Rezension zu "Josh Carter und der Meister des Labyrinths" von Markus Schütte

 Der Klappentext:

 

Nach der Trennung der Eltern, sind der 14-jährige Joshua und seine Mutter aus den USA nach Deutschland zurückgekehrt. Vom Einrichten entbunden, erkundet er mit dem Fahrrad die neue Nachbarschaft - als er dabei auf die Jungs PJ und Gordo trifft, ahnt er nicht, was ihm noch bevorsteht.

Er schließt sich den Beiden an, Freaky Trudie hinterherzuspionieren, der sie bis in das abgebrannte Nationalmuseum folgen. Dort finden sie das Mädchen mit einem alten Buch vor einem Standspiegel, irgendwas murmelnd.
Plötzlich wird sie in den Spiegel gezogen und als die Jungs ihr helfen wollen, werden alle vier von diesem verschluckt. Dort beginnt ein Spiel, das sie eigentlich nicht gewinnen können...

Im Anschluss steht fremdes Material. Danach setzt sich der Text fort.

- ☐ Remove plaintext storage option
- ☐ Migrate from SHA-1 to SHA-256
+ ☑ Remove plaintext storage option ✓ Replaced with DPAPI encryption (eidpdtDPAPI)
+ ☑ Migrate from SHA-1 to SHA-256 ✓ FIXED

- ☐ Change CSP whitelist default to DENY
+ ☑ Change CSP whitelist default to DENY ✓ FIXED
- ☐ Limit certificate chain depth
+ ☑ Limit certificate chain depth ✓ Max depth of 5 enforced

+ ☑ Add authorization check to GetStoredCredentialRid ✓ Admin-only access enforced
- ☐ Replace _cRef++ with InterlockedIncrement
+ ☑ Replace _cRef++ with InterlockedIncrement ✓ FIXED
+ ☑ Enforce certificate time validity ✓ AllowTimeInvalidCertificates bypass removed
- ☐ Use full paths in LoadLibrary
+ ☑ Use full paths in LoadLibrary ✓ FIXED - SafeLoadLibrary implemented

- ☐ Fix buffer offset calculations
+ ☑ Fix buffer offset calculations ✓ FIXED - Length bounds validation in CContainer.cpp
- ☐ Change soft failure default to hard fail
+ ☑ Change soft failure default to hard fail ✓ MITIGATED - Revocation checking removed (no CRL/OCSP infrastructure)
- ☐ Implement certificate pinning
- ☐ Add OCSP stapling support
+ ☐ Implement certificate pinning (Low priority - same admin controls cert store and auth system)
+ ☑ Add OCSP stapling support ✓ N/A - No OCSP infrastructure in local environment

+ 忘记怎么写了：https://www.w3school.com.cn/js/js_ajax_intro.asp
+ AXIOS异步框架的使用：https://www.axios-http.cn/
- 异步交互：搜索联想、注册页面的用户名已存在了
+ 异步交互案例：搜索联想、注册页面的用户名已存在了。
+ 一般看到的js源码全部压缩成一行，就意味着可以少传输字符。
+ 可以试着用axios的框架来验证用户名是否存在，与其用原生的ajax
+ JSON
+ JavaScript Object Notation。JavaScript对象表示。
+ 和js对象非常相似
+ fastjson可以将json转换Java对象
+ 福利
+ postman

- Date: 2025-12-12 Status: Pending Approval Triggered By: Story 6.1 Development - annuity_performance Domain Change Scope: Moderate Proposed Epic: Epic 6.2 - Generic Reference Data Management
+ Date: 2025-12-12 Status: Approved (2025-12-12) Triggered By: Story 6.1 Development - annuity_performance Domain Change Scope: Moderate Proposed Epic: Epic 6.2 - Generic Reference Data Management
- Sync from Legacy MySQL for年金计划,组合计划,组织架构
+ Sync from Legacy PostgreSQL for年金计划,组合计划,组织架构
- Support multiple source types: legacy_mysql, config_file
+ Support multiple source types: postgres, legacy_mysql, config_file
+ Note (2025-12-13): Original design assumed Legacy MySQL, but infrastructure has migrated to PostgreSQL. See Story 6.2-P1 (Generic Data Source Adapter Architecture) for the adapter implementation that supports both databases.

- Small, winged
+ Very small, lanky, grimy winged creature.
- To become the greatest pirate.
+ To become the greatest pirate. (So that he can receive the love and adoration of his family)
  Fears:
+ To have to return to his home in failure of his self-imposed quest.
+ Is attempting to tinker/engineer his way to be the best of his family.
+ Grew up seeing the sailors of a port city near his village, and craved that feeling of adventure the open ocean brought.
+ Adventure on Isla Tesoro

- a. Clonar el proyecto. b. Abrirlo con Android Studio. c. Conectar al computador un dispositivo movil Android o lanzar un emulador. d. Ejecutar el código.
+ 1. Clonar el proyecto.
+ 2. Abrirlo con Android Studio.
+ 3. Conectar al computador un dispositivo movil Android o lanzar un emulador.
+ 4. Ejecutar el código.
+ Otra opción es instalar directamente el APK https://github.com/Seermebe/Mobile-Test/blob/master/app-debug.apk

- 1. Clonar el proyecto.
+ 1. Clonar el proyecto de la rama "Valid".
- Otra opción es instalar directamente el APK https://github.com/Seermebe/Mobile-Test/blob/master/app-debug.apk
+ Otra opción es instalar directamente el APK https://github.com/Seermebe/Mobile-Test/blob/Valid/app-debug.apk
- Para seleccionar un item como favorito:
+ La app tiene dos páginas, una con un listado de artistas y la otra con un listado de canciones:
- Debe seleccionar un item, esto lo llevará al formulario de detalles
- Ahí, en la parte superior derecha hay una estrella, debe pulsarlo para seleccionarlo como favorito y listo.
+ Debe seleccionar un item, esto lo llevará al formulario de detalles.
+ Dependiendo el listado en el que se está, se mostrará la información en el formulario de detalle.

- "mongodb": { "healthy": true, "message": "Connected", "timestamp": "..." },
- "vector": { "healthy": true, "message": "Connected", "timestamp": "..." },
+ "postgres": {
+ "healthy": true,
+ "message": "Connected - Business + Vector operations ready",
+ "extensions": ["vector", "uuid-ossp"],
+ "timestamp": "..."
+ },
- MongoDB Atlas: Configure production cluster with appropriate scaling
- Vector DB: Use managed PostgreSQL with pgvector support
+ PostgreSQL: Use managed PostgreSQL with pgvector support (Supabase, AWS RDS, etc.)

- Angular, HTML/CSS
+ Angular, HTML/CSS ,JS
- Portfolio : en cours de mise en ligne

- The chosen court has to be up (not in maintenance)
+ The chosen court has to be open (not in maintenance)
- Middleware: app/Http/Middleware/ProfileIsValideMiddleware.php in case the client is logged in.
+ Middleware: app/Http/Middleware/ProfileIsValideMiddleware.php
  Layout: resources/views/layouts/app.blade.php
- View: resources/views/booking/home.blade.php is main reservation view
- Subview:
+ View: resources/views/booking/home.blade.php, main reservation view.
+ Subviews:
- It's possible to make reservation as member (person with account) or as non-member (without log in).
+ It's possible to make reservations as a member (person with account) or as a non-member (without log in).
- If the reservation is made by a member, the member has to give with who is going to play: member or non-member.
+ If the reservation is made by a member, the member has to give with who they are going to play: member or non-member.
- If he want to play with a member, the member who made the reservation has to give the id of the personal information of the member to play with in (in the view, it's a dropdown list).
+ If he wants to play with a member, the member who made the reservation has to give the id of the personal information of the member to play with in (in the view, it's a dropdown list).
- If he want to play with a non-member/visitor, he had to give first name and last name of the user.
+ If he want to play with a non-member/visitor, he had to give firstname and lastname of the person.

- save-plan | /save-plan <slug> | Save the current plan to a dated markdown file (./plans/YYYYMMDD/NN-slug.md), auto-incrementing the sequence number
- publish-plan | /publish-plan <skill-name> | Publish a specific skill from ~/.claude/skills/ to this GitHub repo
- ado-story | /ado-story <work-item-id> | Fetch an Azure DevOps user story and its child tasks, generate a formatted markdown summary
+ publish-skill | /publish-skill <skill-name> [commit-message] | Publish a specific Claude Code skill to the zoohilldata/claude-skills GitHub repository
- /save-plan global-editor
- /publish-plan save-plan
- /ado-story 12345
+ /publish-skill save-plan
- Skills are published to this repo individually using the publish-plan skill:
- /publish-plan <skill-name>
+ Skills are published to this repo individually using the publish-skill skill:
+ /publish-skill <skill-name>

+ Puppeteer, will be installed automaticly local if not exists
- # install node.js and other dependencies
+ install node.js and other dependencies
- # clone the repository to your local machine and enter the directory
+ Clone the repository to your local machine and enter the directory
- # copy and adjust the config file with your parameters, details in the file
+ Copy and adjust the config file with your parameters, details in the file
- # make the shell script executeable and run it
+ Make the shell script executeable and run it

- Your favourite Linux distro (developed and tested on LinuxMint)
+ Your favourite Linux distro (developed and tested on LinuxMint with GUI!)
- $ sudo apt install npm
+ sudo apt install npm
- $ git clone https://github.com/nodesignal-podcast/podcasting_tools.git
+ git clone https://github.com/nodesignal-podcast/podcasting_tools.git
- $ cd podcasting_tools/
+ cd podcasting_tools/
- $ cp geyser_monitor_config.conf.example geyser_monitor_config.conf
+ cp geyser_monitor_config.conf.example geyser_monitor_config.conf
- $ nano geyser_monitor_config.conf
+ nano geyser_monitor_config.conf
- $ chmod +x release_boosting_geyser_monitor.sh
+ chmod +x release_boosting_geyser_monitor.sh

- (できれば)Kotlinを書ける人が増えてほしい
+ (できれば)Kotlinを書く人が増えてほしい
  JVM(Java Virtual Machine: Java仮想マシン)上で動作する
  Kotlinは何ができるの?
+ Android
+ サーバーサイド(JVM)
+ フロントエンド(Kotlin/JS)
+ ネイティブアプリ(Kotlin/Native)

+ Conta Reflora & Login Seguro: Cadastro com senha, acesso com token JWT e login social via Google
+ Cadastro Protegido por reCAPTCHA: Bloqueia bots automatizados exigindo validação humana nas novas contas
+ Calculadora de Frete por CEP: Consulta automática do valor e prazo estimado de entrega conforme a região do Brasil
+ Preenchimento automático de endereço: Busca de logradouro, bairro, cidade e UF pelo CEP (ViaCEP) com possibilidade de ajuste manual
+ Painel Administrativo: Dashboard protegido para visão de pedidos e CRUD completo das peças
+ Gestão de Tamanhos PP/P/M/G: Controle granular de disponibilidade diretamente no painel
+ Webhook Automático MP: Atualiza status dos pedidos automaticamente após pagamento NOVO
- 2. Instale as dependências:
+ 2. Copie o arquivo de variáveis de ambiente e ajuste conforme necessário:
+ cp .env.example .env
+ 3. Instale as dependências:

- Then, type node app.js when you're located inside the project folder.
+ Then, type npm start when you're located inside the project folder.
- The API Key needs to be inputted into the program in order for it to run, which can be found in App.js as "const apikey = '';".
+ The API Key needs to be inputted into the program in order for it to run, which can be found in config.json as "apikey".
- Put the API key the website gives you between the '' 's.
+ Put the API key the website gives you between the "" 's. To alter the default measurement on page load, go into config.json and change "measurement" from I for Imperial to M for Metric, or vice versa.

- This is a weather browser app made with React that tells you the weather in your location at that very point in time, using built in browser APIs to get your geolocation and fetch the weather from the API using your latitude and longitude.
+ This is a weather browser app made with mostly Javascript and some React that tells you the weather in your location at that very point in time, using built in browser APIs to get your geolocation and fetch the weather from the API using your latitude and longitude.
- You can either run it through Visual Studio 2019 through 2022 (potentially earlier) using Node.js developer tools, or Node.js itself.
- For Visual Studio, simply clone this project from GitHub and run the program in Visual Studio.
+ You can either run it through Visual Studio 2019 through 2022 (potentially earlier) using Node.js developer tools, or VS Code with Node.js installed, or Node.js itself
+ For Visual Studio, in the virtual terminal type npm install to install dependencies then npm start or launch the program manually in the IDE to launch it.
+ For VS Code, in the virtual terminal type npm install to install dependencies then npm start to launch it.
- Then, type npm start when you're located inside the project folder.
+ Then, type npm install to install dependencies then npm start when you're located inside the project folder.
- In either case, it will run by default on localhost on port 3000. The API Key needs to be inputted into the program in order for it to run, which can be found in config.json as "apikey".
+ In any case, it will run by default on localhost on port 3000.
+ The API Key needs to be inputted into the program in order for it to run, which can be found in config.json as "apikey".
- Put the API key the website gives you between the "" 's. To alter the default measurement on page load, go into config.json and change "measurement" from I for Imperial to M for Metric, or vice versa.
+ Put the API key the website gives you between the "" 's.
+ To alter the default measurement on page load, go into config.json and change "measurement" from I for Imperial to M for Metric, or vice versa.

Werden die vier unfreiwilligen Freunde, zu einem Team zusammenwachsen? Und werden sie den Meister des Labyrinths besiegen können?

Meine Meinung:

 

 

Ich muss sagen das ich wirklich ein tolles Abenteuer erlebt habe. Erzählt von Josh Carter. Denn in diesem Buch erzählt uns der Protagonist selber die Geschichte, und ich habe ihm gerne zugehört. Er erzählt wie er die Abenteuer mit seinen Freunden oder auch Nicht-Immer-Freunden besteht und er hat einen wunderbaren Erzählstil. Man hört raus was er über Angst, Mut und Zusammenhalt lernt. Er baut beim Erzählen eine Spannung aus die man manchmal kaum erträgt. Ich kann mir vorstellen das so mancher 12-15 Jähriger ebenso aufregende Momente beim Lesen verspürt wie ich. Aber dann kommt auch z.B. schon ein Charakter daher der Holla die Waldfee heißt und ich dachte "echt jetzt?" Im Nachhinein bin ich aber darauf gekommen das der Autor da mit Absicht eine Spur Witz eingebracht hat. Denn das holt einen dann schnell von den unerträglichen Spannungsbogen wieder in einen "ich-halte-die-Spannung-durch"-Bogen. Gerade für das empfohlene Alter finde ich das sehr gut so.

Die Charaktere sind allesamt gut ausgebaut. Ich hatte zu keinen der Charaktere am Ende noch Fragen. Vor allem gefiel es mir, dass die Protagonisten sehr unterschiedlich waren.  So war es auch am Anfang vom Buch kein Problem diese auseinander zu halten. 

 

Mein Fazit:

 

Als ich gesehen habe für welches Alter das Buch empfohlen ist, war ich mir nicht sicher ob die Story was für mich ist. Aber ich bin wirklich froh das ich die unterschiedlichen Charaktere und Wesen kennenlernen durfte. Ich denke auch jetzt, einige Zeit nach dem Lesen, noch an den Einen oder Anderen. Dieses Buch würde ich sogar irgendwann nochmal lesen. Einfach um nochmal das Abenteuer  von Josh Carter zu hören. Ich gebe dem Buch daher 5 von 5 Sternchen.